THE PROBLEM
Return the lines of the data below in which the string "Need" occurs.

(Records from a data source)
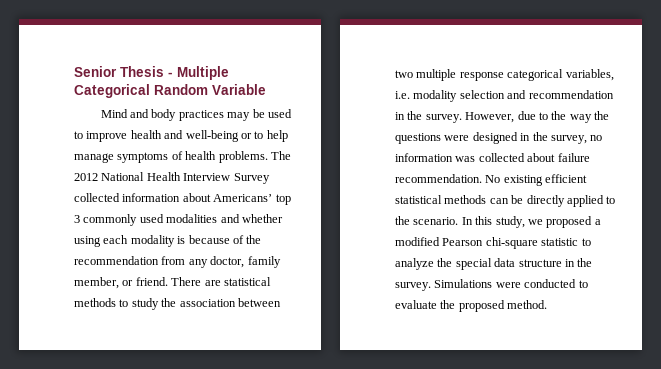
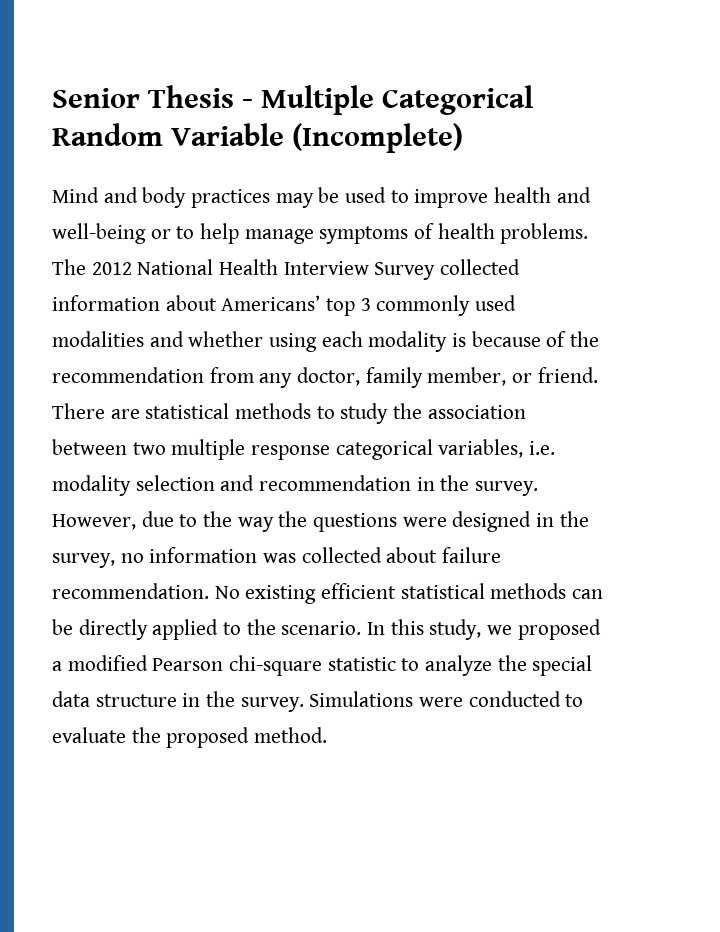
(266, 89) none -> [292,123,463,153] (Incomplete)

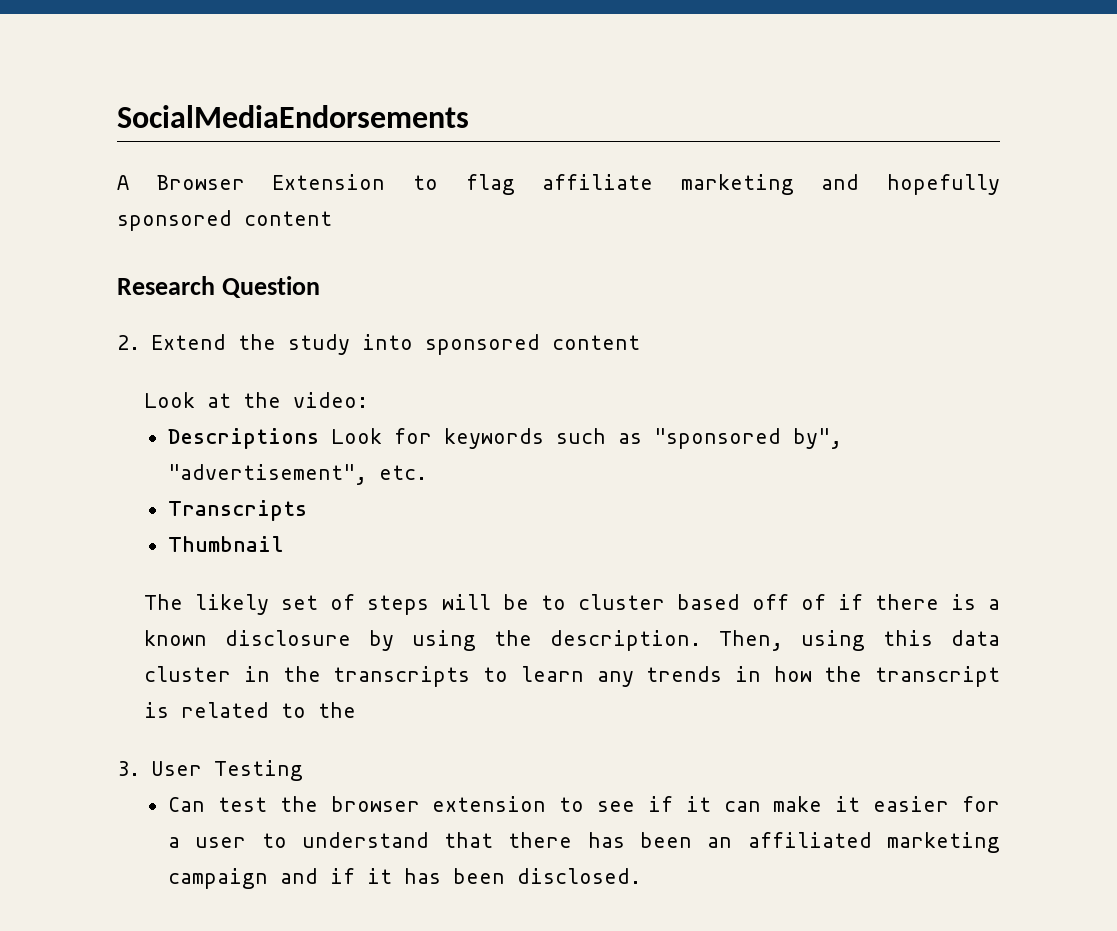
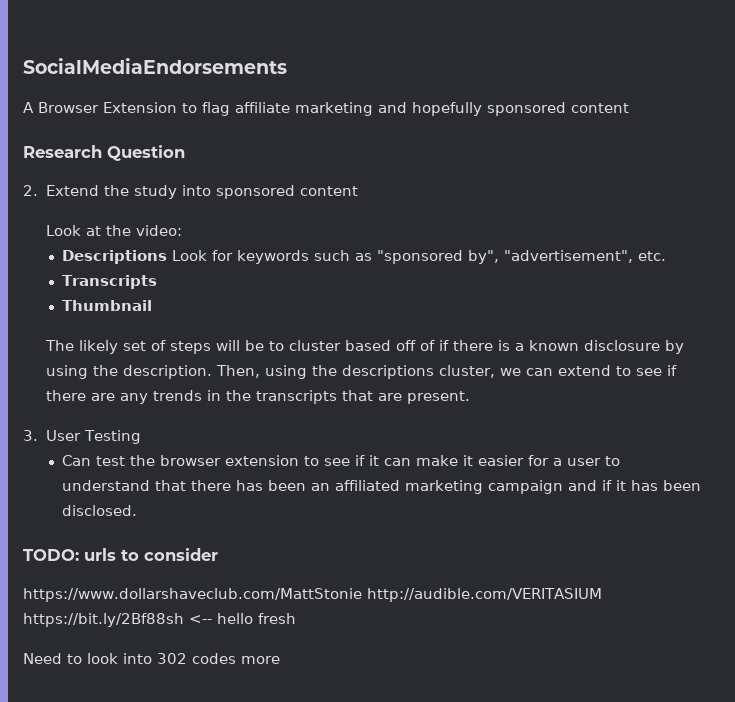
[883,630,1000,646] [144,666,1000,687] [144,702,357,718] this data cluster in the transcripts to learn any trends in how the transcript is related to the -> [312,365,678,379] [46,390,471,404] the descriptions cluster, we can extend to see if there are any trends in the transcripts that are present.
(641, 876) none -> [23,548,218,561] [23,588,602,602] [23,613,296,627] [23,653,280,664] // TODO: urls to consider // https://www.dollarshaveclub.com/MattStonie http://audible.com/VERITASIUM https://bit.ly/2Bf88sh <-- hello fresh // Need to look into 302 codes more

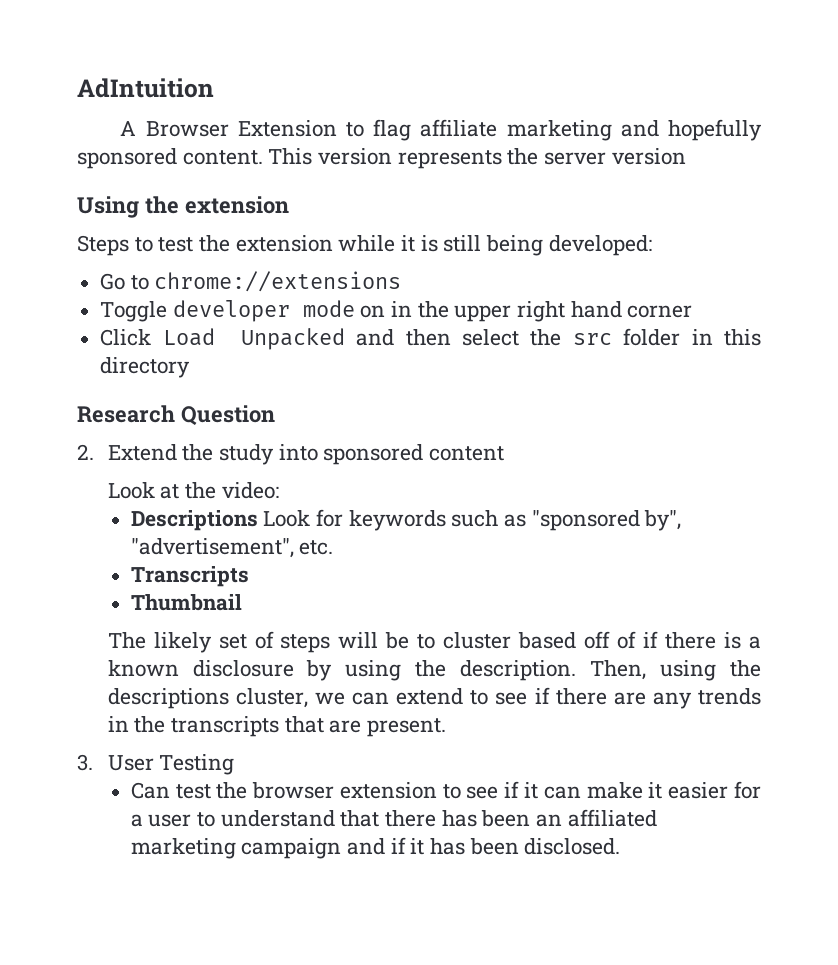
[23,58,287,74] SocialMediaEndorsements -> [77,78,214,98] AdIntuition
[571,103,629,113] content -> [182,148,686,169] [77,196,289,218] [77,235,652,256] [100,271,402,292] [100,300,693,322] [100,328,761,350] [100,357,191,378] content. This version represents the server version // Using the extension // Steps to test the extension while it is still being developed: // Go to chrome://extensions // Toggle developer mode on in the upper right hand corner // Click Load Unpacked and then select the src folder in this directory
[23,548,218,561] [23,588,602,602] [23,613,296,627] [23,653,280,664] // TODO: urls to consider // https://www.dollarshaveclub.com/MattStonie http://audible.com/VERITASIUM https://bit.ly/2Bf88sh <-- hello fresh // Need to look into 302 codes more -> (621, 846) none

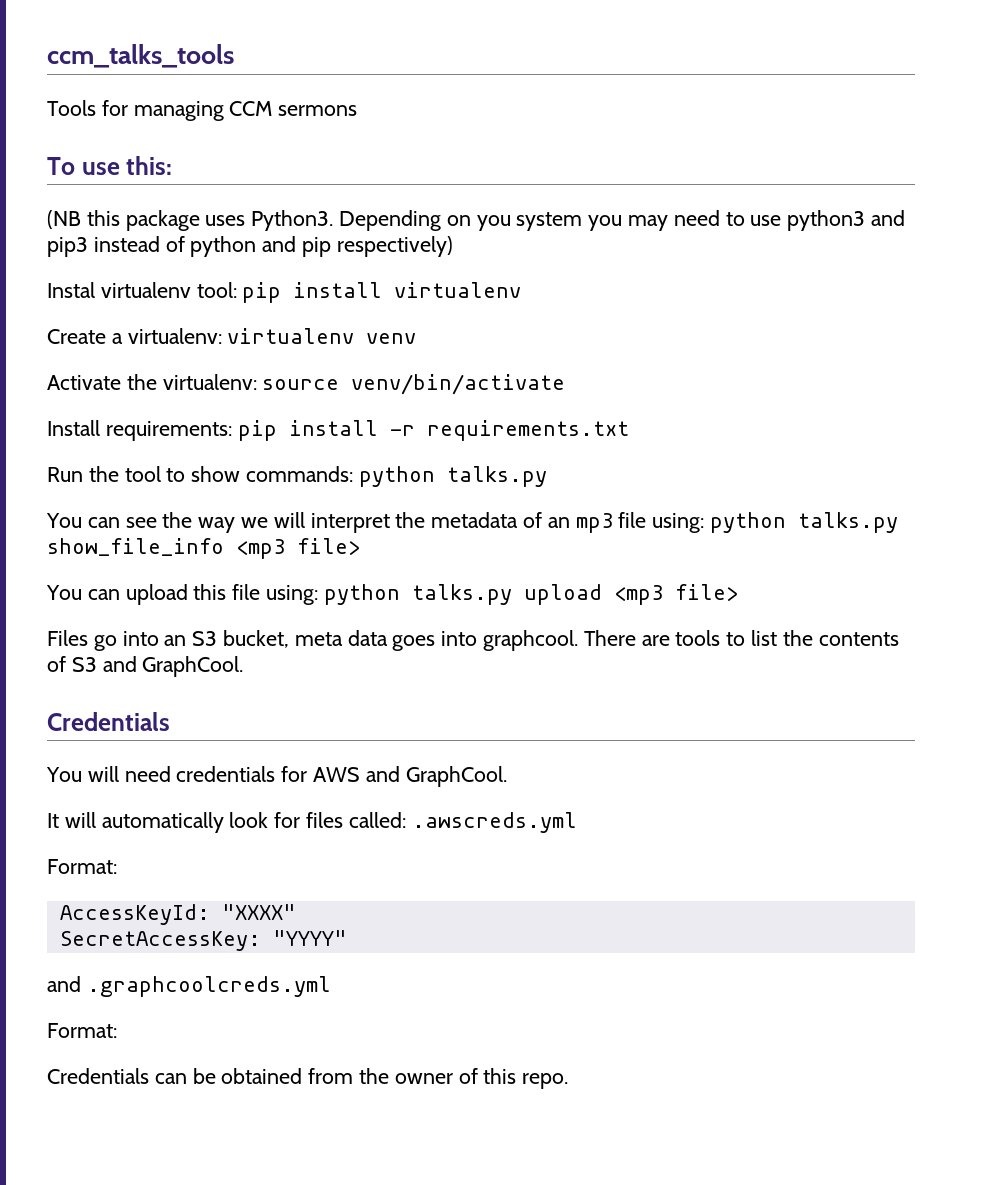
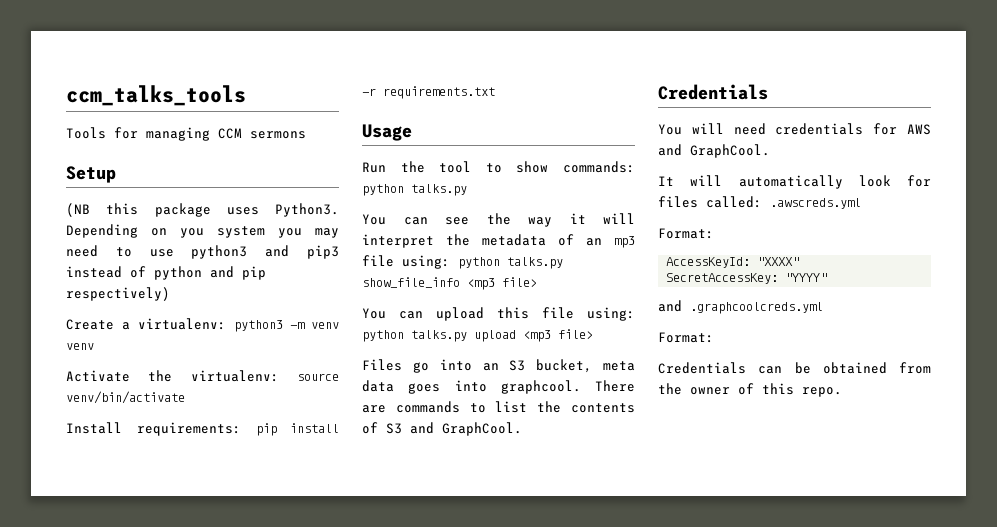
[47,156,173,175] To use this: -> [66,166,116,183] Setup
[47,282,522,303] // Instal virtualenv tool: pip install virtualenv -> (170, 294) none
[227,328,355,344] virtualenv -> [234,320,339,332] python3 -m venv
(629, 430) none -> [362,124,412,141] // Usage
[240,517,268,528] we -> [569,213,586,224] it
[675,630,721,646] tools -> [395,401,460,413] commands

EXPECTED ANSWER
(641, 876) none -> [23,548,218,561] [23,588,602,602] [23,613,296,627] [23,653,280,664] // TODO: urls to consider // https://www.dollarshaveclub.com/MattStonie http://audible.com/VERITASIUM https://bit.ly/2Bf88sh <-- hello fresh // Need to look into 302 codes more
[23,548,218,561] [23,588,602,602] [23,613,296,627] [23,653,280,664] // TODO: urls to consider // https://www.dollarshaveclub.com/MattStonie http://audible.com/VERITASIUM https://bit.ly/2Bf88sh <-- hello fresh // Need to look into 302 codes more -> (621, 846) none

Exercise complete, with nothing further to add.